そのまま膝を抱えてその間に顔を埋める。泣いてはいない。きっと赤坂は今日誰かを救えなかったんだろうな、と思った。淡淡と記憶の中から引きだすように考えてしまった自分は薄情なのかもしれない。会ったこともないし名前も顔も知らない、本当の事情も分からない人のことだけど。最初は仕事が終わるたびに泣いてたけど段々神経が麻痺してきて、人の命ってなんなんだろう、ってたまに思うって言ってた。身近な誰かが死んでも泣けないかもしれないな、と少し昔に言った赤坂は本当に寂しそうだった。
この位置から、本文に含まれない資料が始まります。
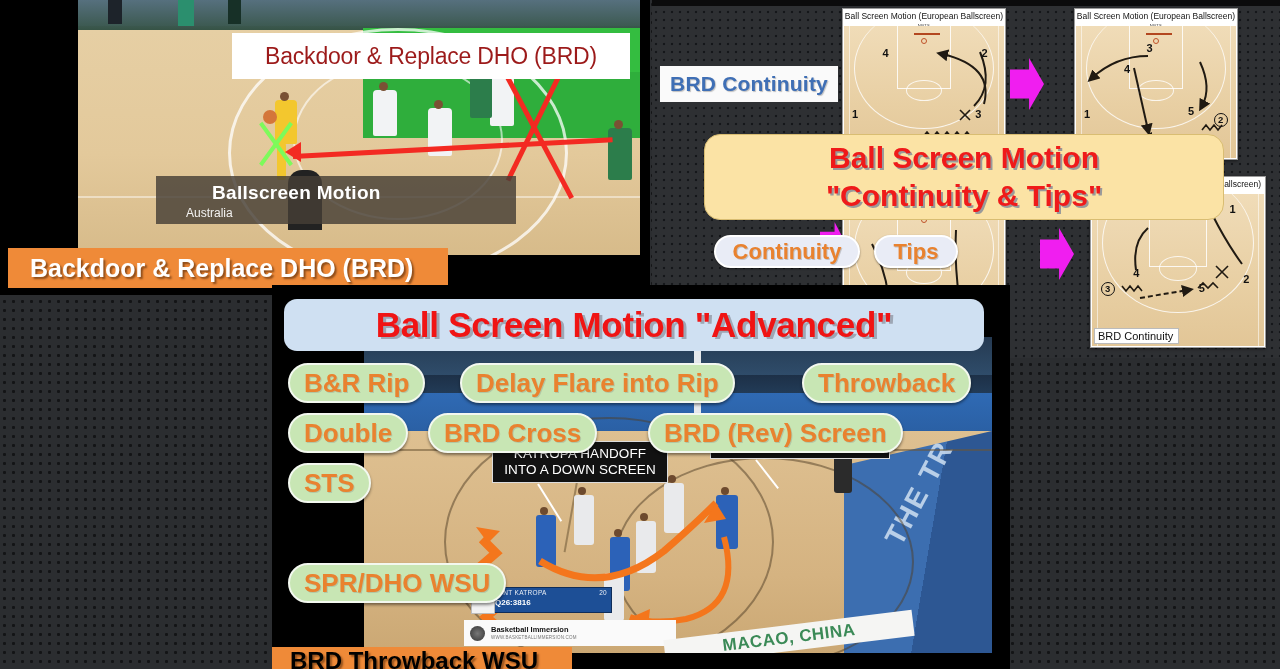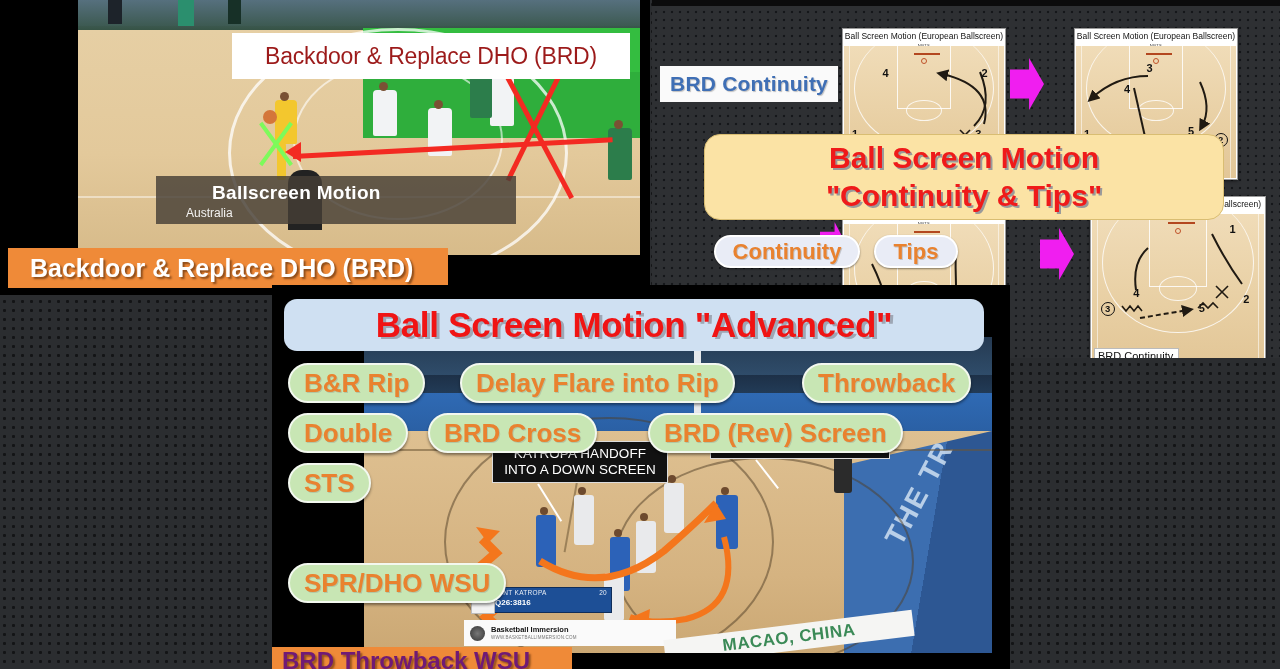"Ball Screen Motion (European Ballscreen)" .diag { margin-top: 20px -> none }
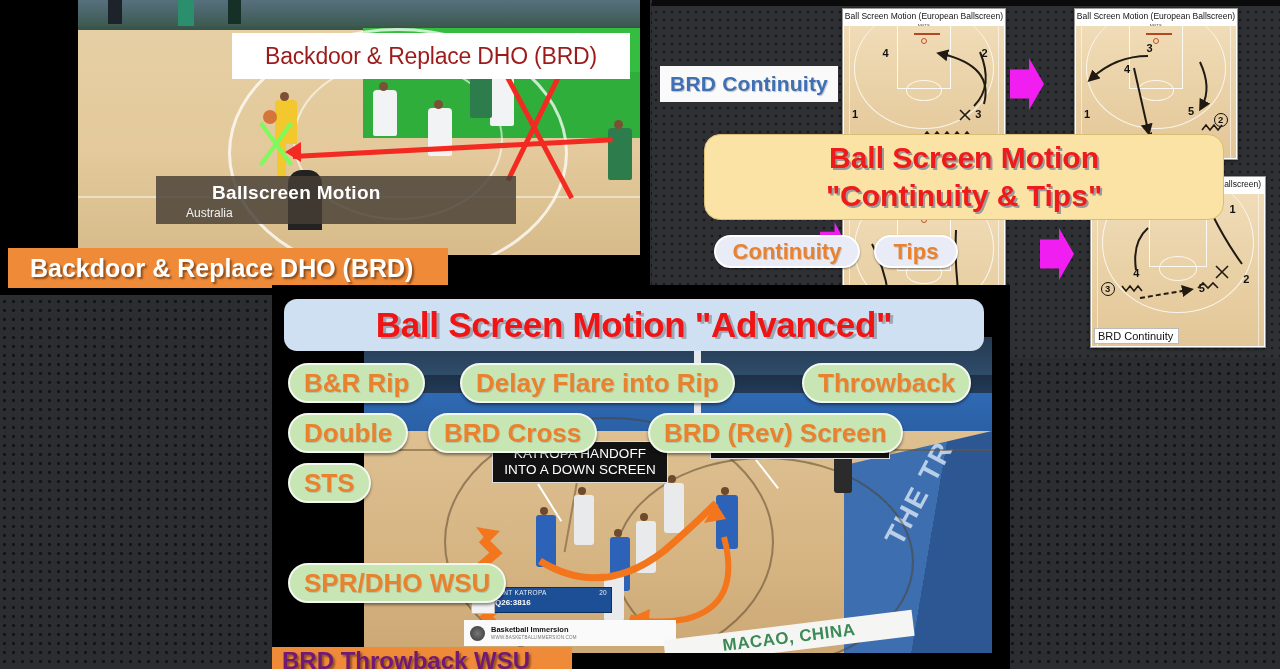"BRD Throwback WSU" #bt-bottombar { color: #701a75 -> #000000; padding-left: 10px -> 18px }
「偽善だって分かってるんだけど、毎日どこかでたくさんの人が死んでて、それを全部救うなんて無理だし、無理なんだからこんなことしなきゃいいのに、って言うのも分かるんだけど。やっぱだめだ、しんどい」

敵を倒したらそれで終わりじゃない。壊れたものも失われたものも都合よくリセットされない。記憶だってそれは同じ。

「赤坂は、やめたくならないの」
「なるよ」

答えは食い気味で返ってきた。

「ほとんどは無傷で帰れないし、出動時間は不規則だし、失わなくていい命が消えていくのを何度も見なきゃいけない。なんで俺なんだ、って思うしもちろんやらなくていいならやりたくないよ。でも、俺らしかいないんだよ。5人だけなんだよ」

ほとんど吐き捨てるような声だった。

「やらなきゃ、やられるんだよ。俺以外の誰かがさ」

俺はずっと赤坂に泣かないでほしいと思っていた。悲しいから泣く。涙が出る。だから悲しくなるようなことがなくなればいいのにと思っていた。赤坂は泣かなくなった。悲しいことがなくなったんじゃない。涸れたんだ。
だから今は違う。
ちゃんと泣いてほしいと思ってる。悲しいんなら、ちゃんと全部外に出してほしい。受け止める、できるだけ全部受け止めてみせるから。受け止めきれなかったら俺も一緒に泣くから。

「赤坂」

俺は平和な雇われヒーローだ。スーツを着て動くことはできても、命の現場の気持ちまでは分からない。

「割り切らなくていいよ」
「・・・」
「赤坂は人間なんだから、なんでもかんでも割り切れないよ。割り切らなくていいよ。俺にも3分の1くらいは抱えさせてよ、嫌だとか言わないよ、俺赤坂のこと好きだからさ」

膝の間に埋めた頭が少しだけ、うなずくように上下した気がした。

「・・・望月は物好きだ」
「はは」
「まともにセックスもできないくらい不規則な時間で動いてる俺に何も言わないどころか好きだとか言う。割り切らなくていいとか言う。もうここまできたらばかだ」
「ばかで悪かったな」
「でも俺にとっては悪くない。こんな仕事してて家帰ったらひとり、って相当寂しいんだぞ」

無性に触れたかった。
伸ばしかけた手が止まった。おもちゃみたいなブレスレットがちかちか光る。
顔を上げて、きょうもきみはでていく。